Türkiye şubat ayında Uluslararası Adalet Divanı’ndaki davada sunum yapmıştı.

İsrail, bütün uluslararası normları çiğneyerek Gazze’de 40 bini aşkın sivili katletti. Soykırıma karşı İslam ülkelerinin ‘kınama’nın ötesine geçemediği süreçte Güney Afrika, Adalet Divanı’nda İsrail’i soykırım suçlusu olarak sanık sandalyesine oturttu. Bu süreçte Tel Aviv’le ilişkilerini sürdüren Ankara, tepkiler sonrası Türkiye’nin de davaya müdahil olacağını duyurdu. Ancak İspanya’nın 20 günde işlettiği süreci hükümet ancak 3 ayda tamamladı. Ankara, Lahey’deki davaya müdahillik dosyasını bugün verecek. Topumda ise ‘sırada bekleyen başka dosyalar var’ görüşü dile getirildi.

TİCARET DURSUN DİPLOMATİK İLİŞKİLER TAMAMEN KESİLSİN

Azeri petrolü dahil deniz yoluyla ticaretin sürdüğü iddialarının devam ettiğine dikkat çekildi. Adım atılması gereken başka konuların da olduğu dile getirildi.
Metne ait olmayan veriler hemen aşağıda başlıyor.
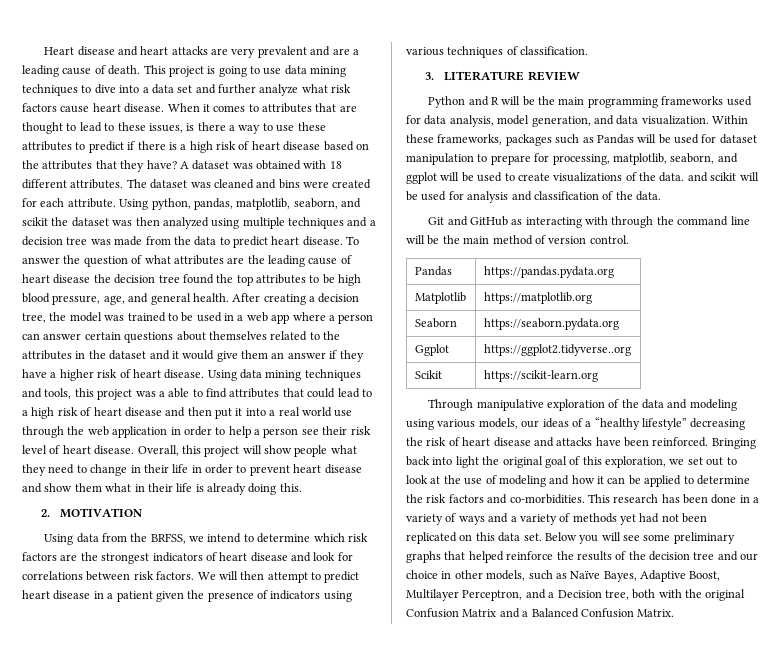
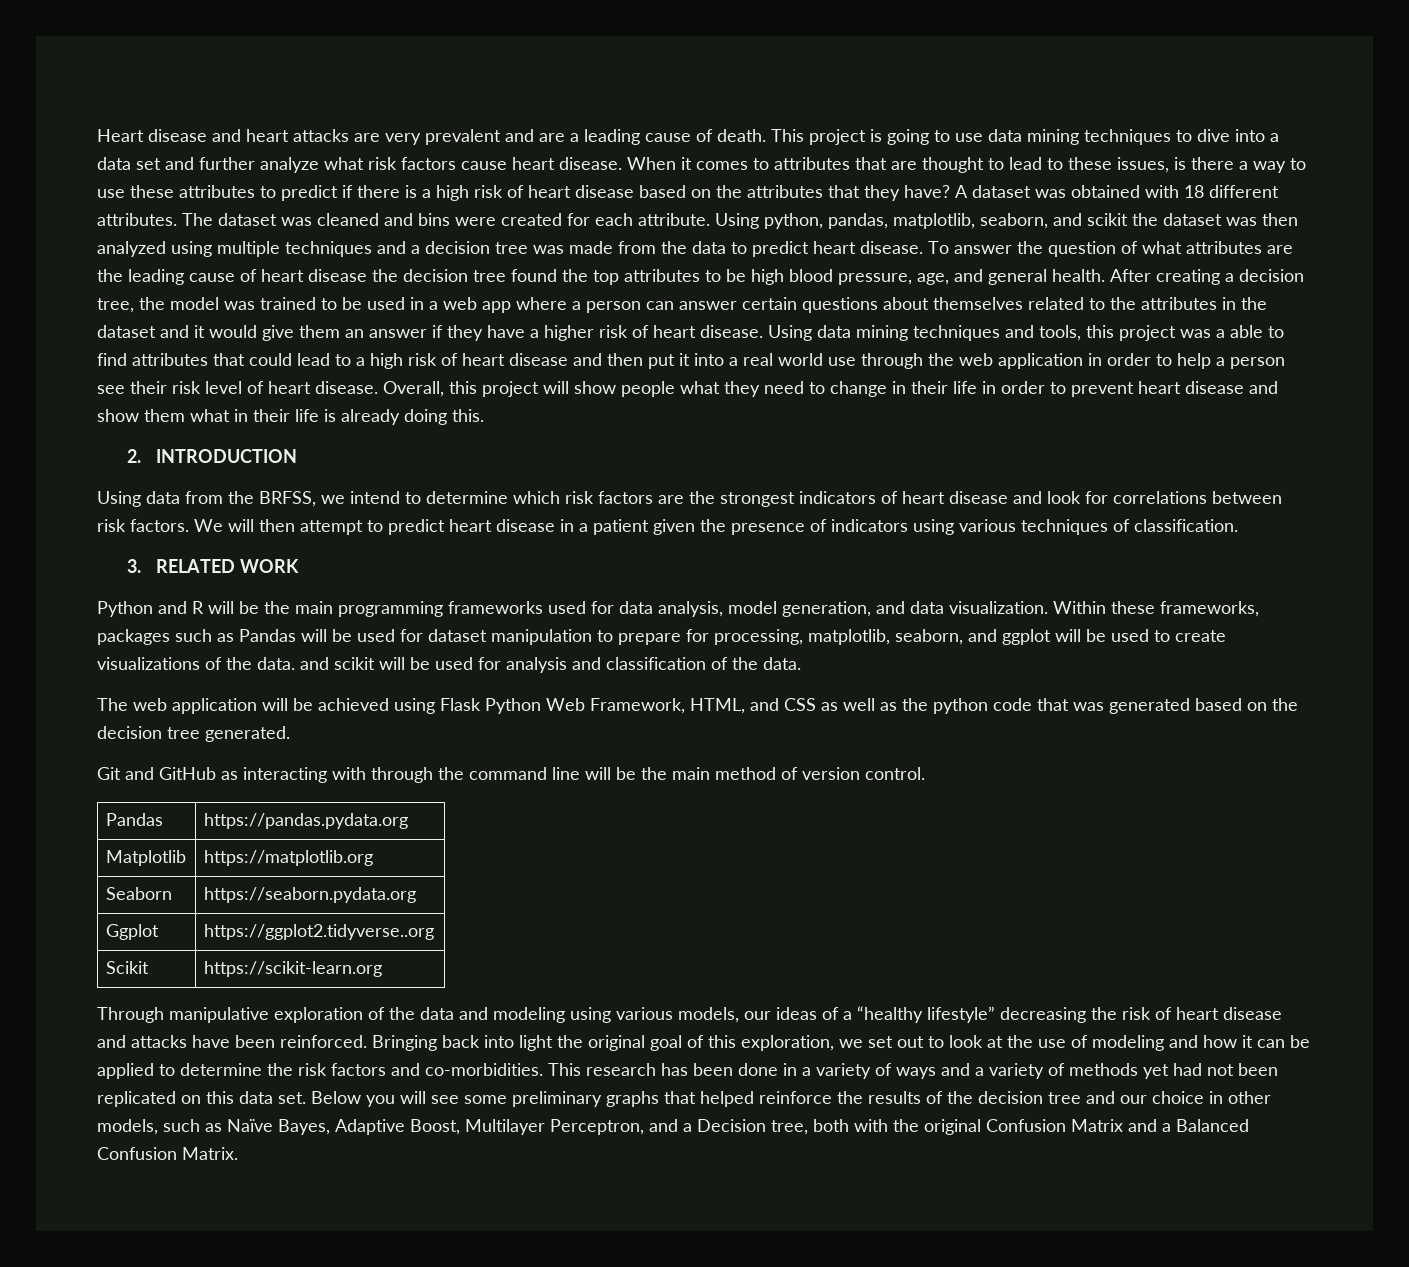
- 2. MOTIVATION
+ 2. INTRODUCTION
- 3. LITERATURE REVIEW
+ 3. RELATED WORK
+ The web application will be achieved using Flask Python Web Framework, HTML, and CSS as well as the python code that was generated based on the decision tree generated.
Netanyahu için ‘Hitler ve soykırımcı’ denilmesine rağmen Tel Aviv’deki elçiliğin açık tutulduğu belirtildi. Haniye için ilan edilen ‘Milli Yas’ sonrası Büyükelçi Yardımcısı’nın Cumhurbaşkanı’na haddini aşan ifadeler kullanan Bakan Katz tarafından Dışişlerine çağırılarak nezaketsiz üslupla uyarıldığı vurgulandı. Ankara’nın Lahey hamlesiyle sınırlı kalmayıp diplomatik ilişkileri de tamamen kesmesi gerektiği belirtildi.
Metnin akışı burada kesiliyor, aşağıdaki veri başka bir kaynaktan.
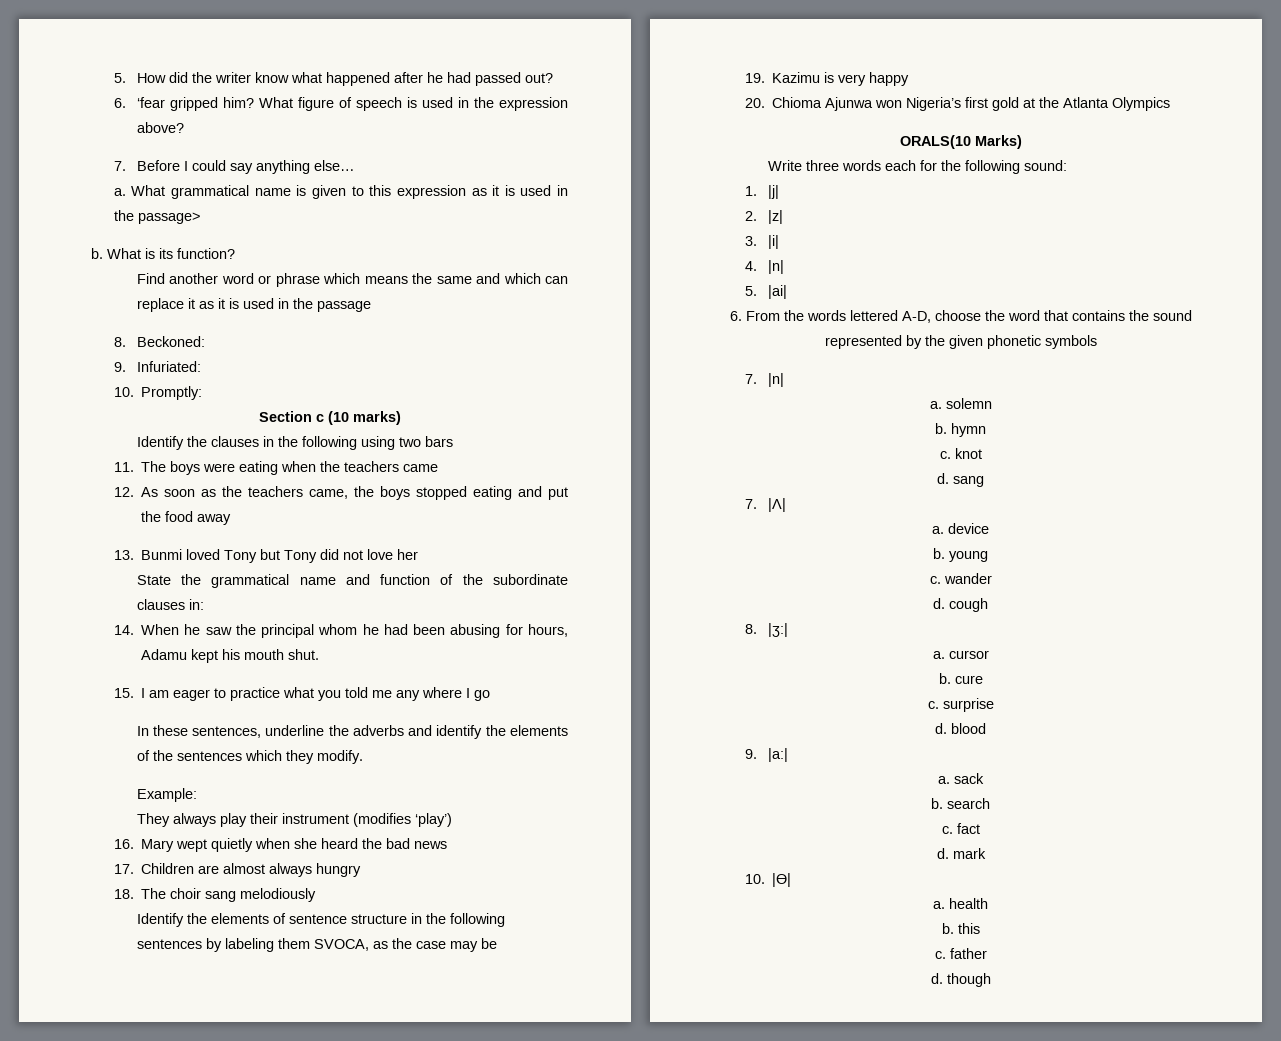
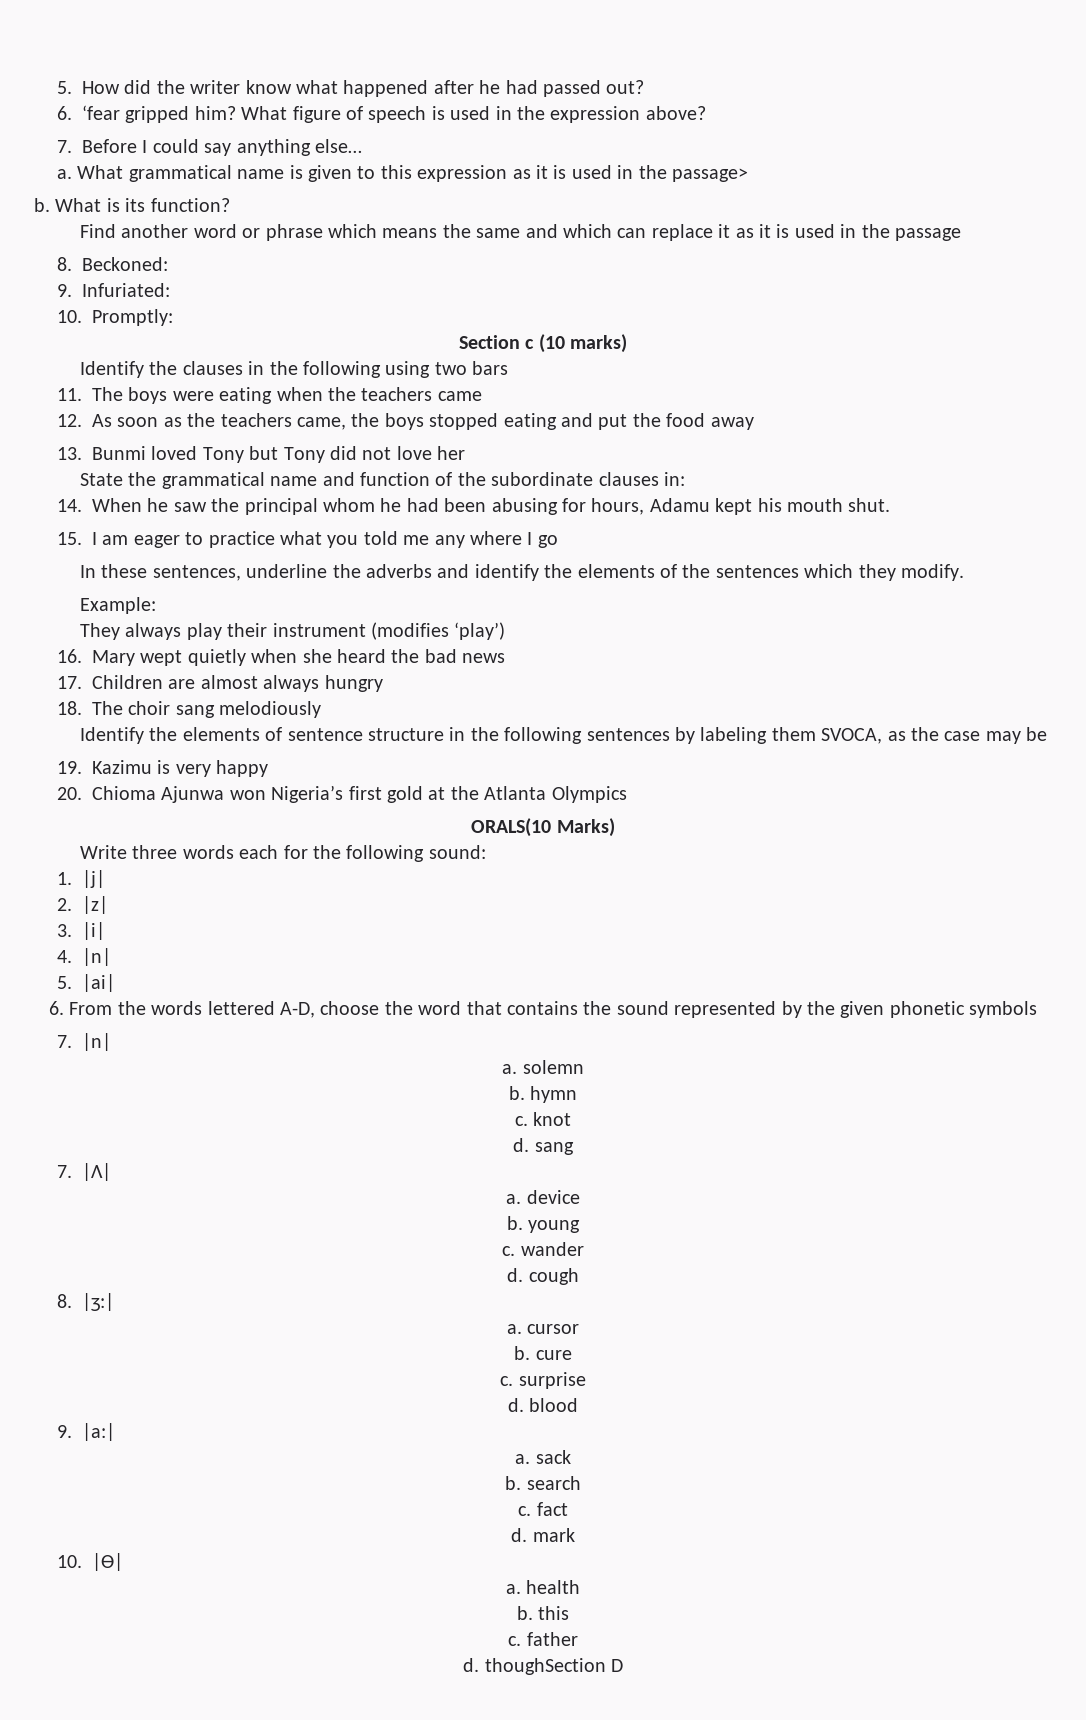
- d. though
+ d. thoughSection D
İSRAİL DIŞİŞLERİ BAKANI KATZ'IN TÜRKİYE'YE YÖNELİK İFADELERİ TEPKİYE YOL AÇTI

DİPLOMATİK İLİŞKİ ASKIYA ALINSIN: Ankara, Adalet Divanı’nda İsrail’e karşı açılan ‘soykırım davası’na müdahil olmak için bugün Lahey’e dosya sunacak. Ancak İsrail Dışişleri Bakanı’nın Tel Aviv Büyükelçisi Yardımcısı’na hakarete varan tutumu tepki çekti. Katz’ın “Yas tutmak isteyenler Türkiye’ye gitsin” şeklindeki küstah ifadeleri sonrası kamuoyunda “Dosyaya müdahil olmak yetmez. Diplomatik ilişkiler de askıya alınmalı” görüşü öne çıktı.

Karar'ın manşetinde yer alan habere göre, Güney Afrika Cumhuriyeti, ekim ayından bu yana Gazze’de 39 binden fazla Filistinliyi katleden İsrail’e 29 Aralık 2023’te Uluslararası Adalet Divanı’nda ‘soykırım davası’ açmış, bu adım bir dönüm noktası olarak nitelendirilmişti. Güney Afrika Cumhuriyeti’nin ardından Nikaragua, Kolombiya ve İspanya gibi ülkeler de üç hafta içinde davaya müdahil olmuştu. Tel Aviv’e ağır şekilde yüklenen Ankara’nın ise mayısta davaya müdahil olacağı duyuruldu. Beklenen adımın bir türlü gelmemesi ise tepkilere yol açtı. KARAR, gecikmeyi manşetine taşımasının ardından süreç hızlanırken Türkiye, davaya müdahil olmak için bugün Lahey’de dosya sunacak. Türkiye’nin UAD’deki İsrail’e karşı soykırım davasına müdahillik başvurusunun dayanağını ise Divan’ın Statüsü’nün 63’ncü maddesindeki, “Uyuşmazlığın taraflardan başka devletlerin de katıldığı bir sözleşmenin yorumlanması söz konusu olduğu zaman, yazman bu devletlere hemen durumu bildirir. Bu şekilde bilgilendirilen her devlet davaya müdahil olma hakkına sahiptir ancak bu hakkını kullanırsa, kararla verilen yorum kendisi için de eşit derecede bağlayıcı olacaktır” ifadeleri oluşturuyor. Divanın önündeki sürecin sonuçlanacağı tarih konusunda öngörüde bulunulmasının güç olduğu ifade edilirken, İsrail’in karşı görüşünü sunması için son tarih de 28 Temmuz 2025 olarak belirlendi.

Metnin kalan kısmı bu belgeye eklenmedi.